[EXTRACTED MATERIAL — start]
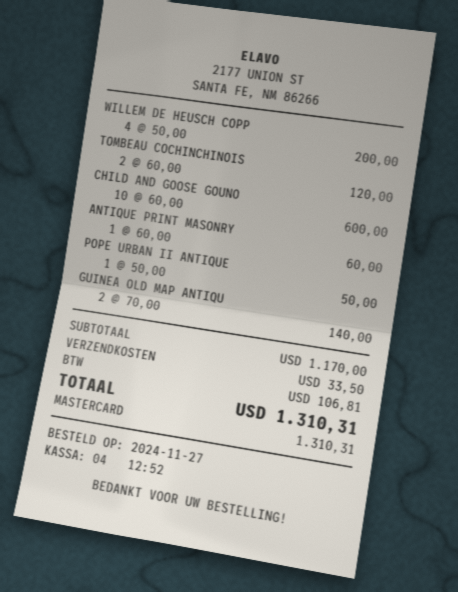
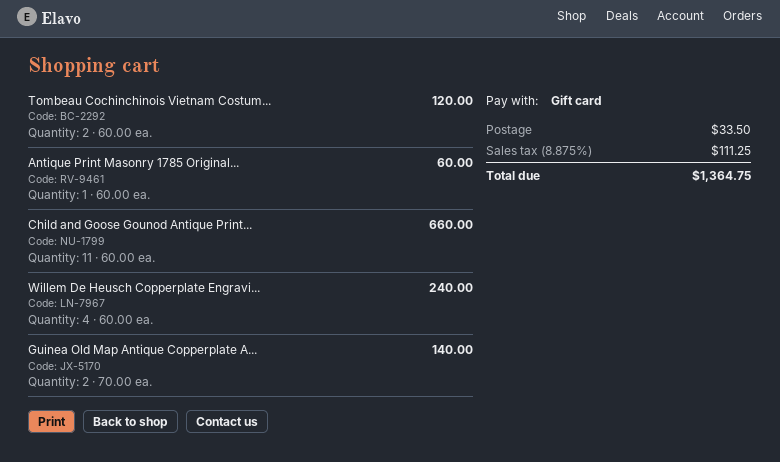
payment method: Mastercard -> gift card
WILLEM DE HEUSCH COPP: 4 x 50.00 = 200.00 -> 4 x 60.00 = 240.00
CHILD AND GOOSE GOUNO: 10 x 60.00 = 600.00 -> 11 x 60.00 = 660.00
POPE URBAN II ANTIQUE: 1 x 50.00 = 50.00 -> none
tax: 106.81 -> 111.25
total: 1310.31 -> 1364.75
[EXTRACTED MATERIAL — finish]
WHAT YOU HAVE TO DO:
For this exercise, copy the entries above exactly and skip any picture.

COMPLETED TASK:
payment method: Mastercard -> gift card
WILLEM DE HEUSCH COPP: 4 x 50.00 = 200.00 -> 4 x 60.00 = 240.00
CHILD AND GOOSE GOUNO: 10 x 60.00 = 600.00 -> 11 x 60.00 = 660.00
POPE URBAN II ANTIQUE: 1 x 50.00 = 50.00 -> none
tax: 106.81 -> 111.25
total: 1310.31 -> 1364.75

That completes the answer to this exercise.